There’s something about a game of catch-up that inspires urgency. After struggling to bring its Fermi architecture to market six months after AMD launched its own DirectX 11-class Radeon HD 5000-series, Nvidia’s derivative GPUs are now hitting one after the other, in rapid succession.

I’ll admit—I was worried when the company launched its GeForce GTX 465, based on the massive GF100 with nearly half of the chip disabled. Was it having problems with derivative designs?

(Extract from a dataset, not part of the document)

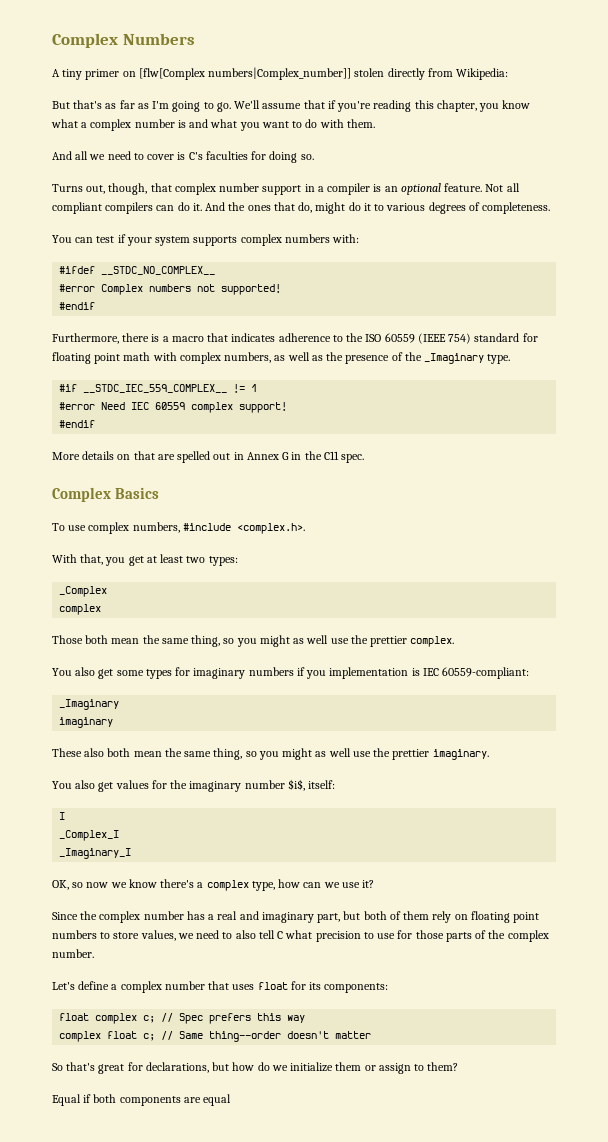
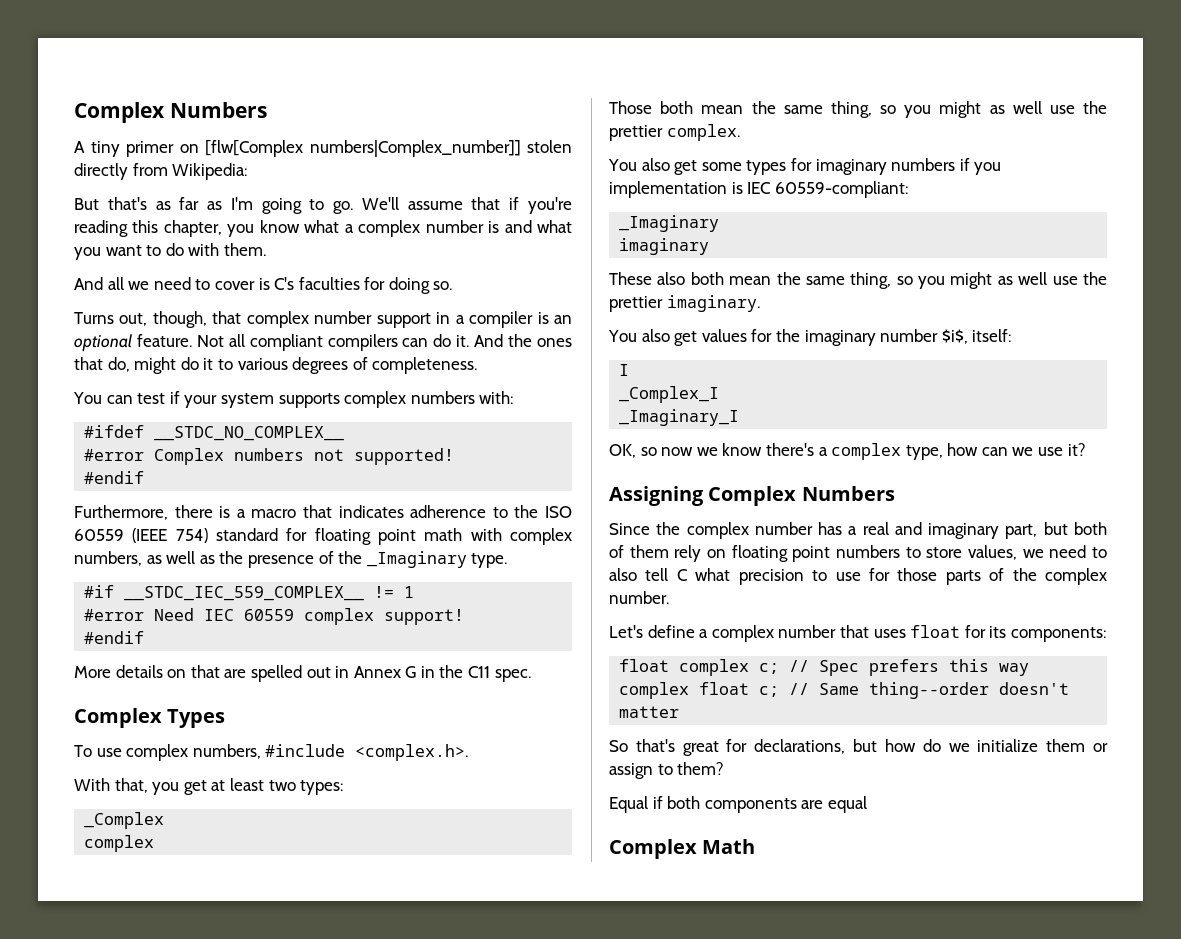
- Complex Basics
+ Complex Types
+ Assigning Complex Numbers
+ Complex Math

Then Nvidia introduced the GeForce GTX 460, based on the GF104 graphics processor. That card impressed me. It was, as our respective review mentioned, what GeForce GTX 465 should have been. Then we tested two GeForce GTX 460s in SLI and gave that configuration another Recommended Buy award—not necessarily for what those two boards did against the competition from AMD, but for the fact that they trounced a GeForce GTX 480 at a comparable price. Suddenly, we were seeing solid value from Nvidia.

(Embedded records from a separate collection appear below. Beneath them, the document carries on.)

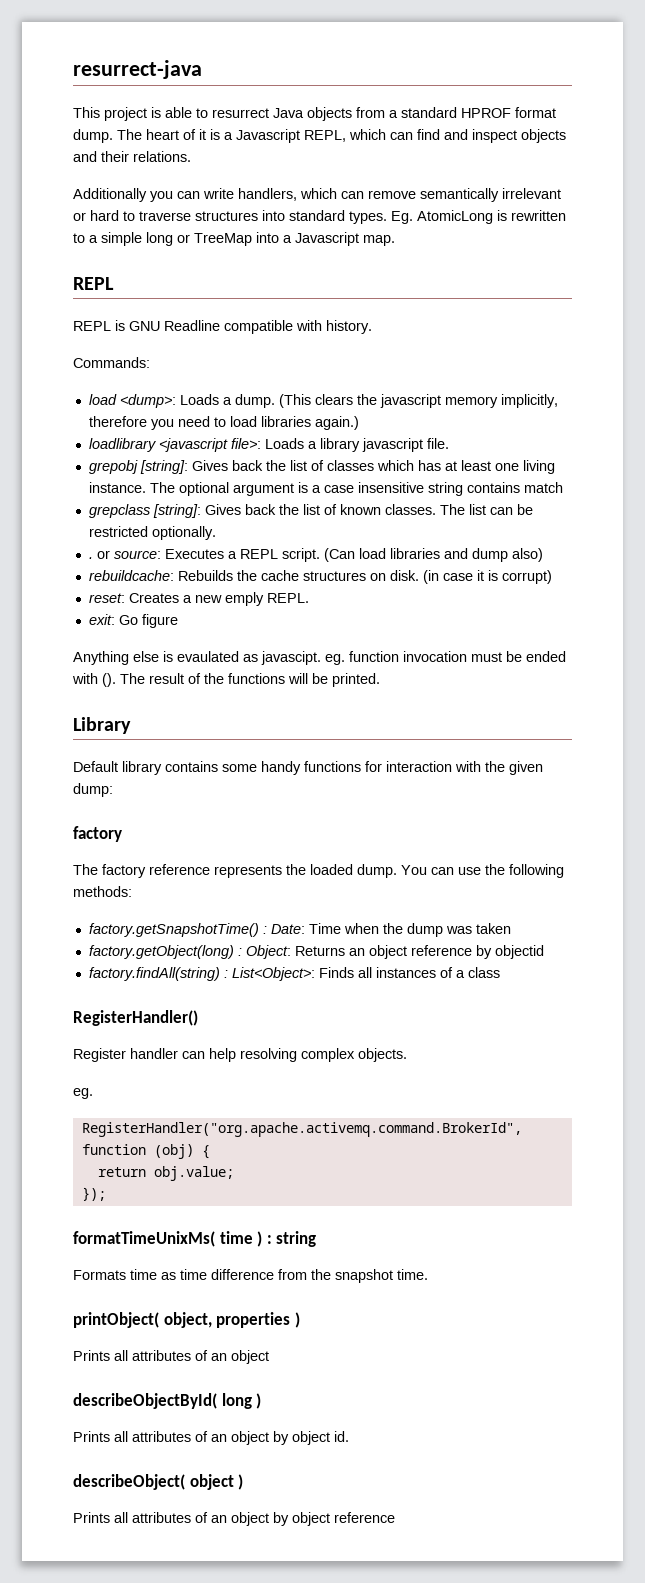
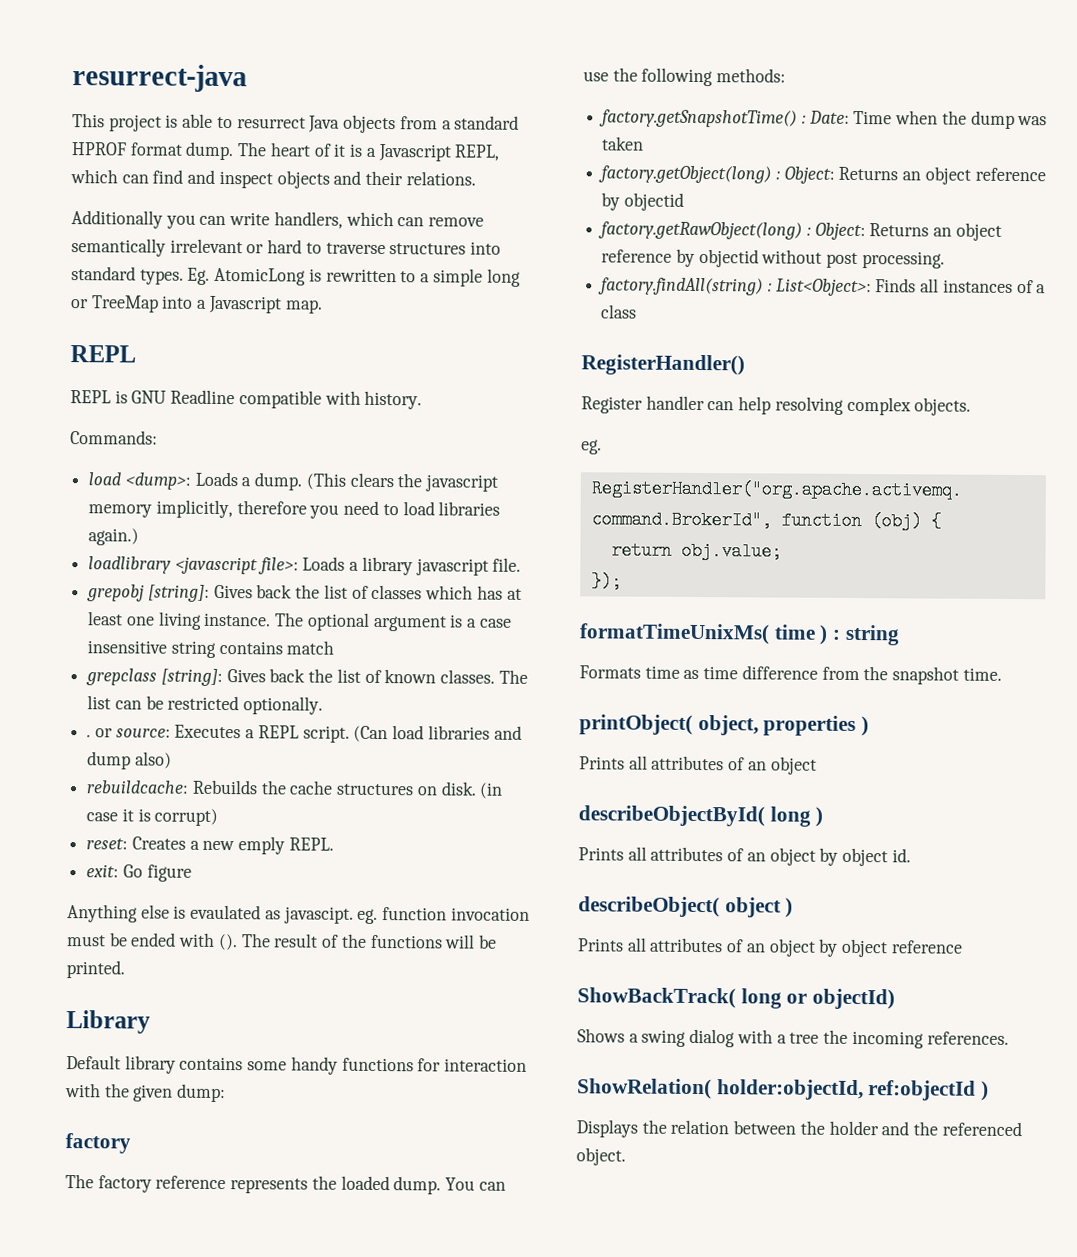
+ factory.getRawObject(long) : Object: Returns an object reference by objectid without post processing.
+ ShowBackTrack( long or objectId)
+ Shows a swing dialog with a tree the incoming references.
+ ShowRelation( holder:objectId, ref:objectId )
+ Displays the relation between the holder and the referenced object.

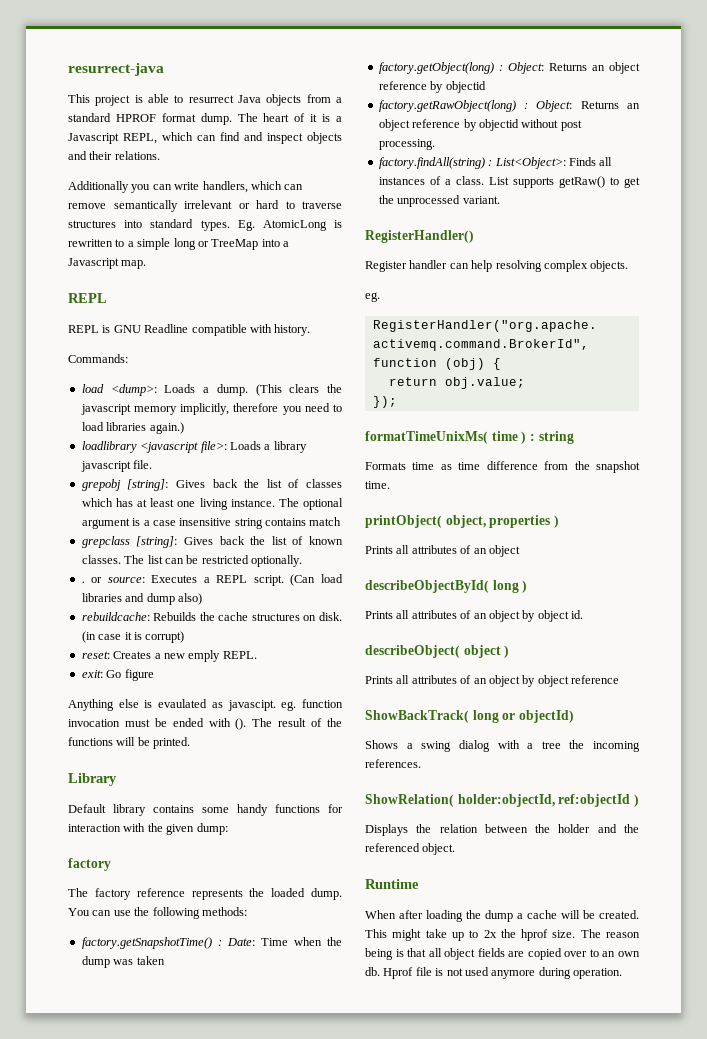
- factory.findAll(string) : List<Object>: Finds all instances of a class
+ factory.findAll(string) : List<Object>: Finds all instances of a class. List supports getRaw() to get the unprocessed variant.
+ Runtime
+ When after loading the dump a cache will be created. This might take up to 2x the hprof size. The reason being is that all object fields are copied over to an own db. Hprof file is not used anymore during operation.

Now, two months later, the company has another derivative part ready to rock. Its GF106 is, in essence, one half of a complete GF104. But remember that the GeForce GTX 460 is really seven-eighths of a GF104. So, the GeForce GTS 450 is in all actuality a bit more than one-half of a GTX 460.

Enter The Next Cut-Down Fermi-Based GPU

Remember back to the GeForce GTX 480 launch. The company’s flagship was (and still is) based on a cut-back version of the GF100 GPU. This was a consequence of not getting the yields needed to launch with a 512-shader part. The GeForce GTX 460 was (and still is) based on a cut-back version of the GF104 GPU. This was to avoid showing up the GeForce GTX 470 with too much performance.

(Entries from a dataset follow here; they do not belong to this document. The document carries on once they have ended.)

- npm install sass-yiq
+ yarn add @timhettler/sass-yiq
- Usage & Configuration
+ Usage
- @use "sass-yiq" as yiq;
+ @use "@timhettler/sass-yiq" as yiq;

Today, the GeForce GTS 450 represents Nvidia’s first Fermi-based card based on an unaltered graphics processor, GF106. Update: it turns out that the block diagram Nvidia sent out isn't true to the silicon. The GF106 used on GeForce GTS 450 actually is deliberately handicapped by Nvidia. The only product, thus far, based on an unaltered GF106 is the GeForce GTX 460M mobile graphics module. Here, one ROP partition is turned off and simply "ignored" by Nvidia's team of block diagram marketers.

GF106: The GPU driving GeForce GTS 450

GF106 is composed of one Graphics Processing Cluster (GPC), with four Streaming Multiprocessors (SMs). Each SM wields 48 shader cores. These are the same “modified” SMs first seen on GF104, equipped with four dispatch units and eight texture units (instead of two and four, respectively). In total, that gives us 192 shader cores, four Polymorph engines (one per SM), and 32 texture units.

One of four wide SMs in the GF106's GPC

The chip’s back-end is similarly cut down to a pair of ROP partitions, each capable of eight 32-bit integer pixels per clock. Nvidia refers to that arrangement as 16 ROPs. Naturally, each partition is associated with a 64-bit memory path, yielding 128-bits aggregate this time around. That’s half of what the GeForce GTX 460 1 GB has available to it, so we expect to see a substantial performance hit with anti-aliasing enabled.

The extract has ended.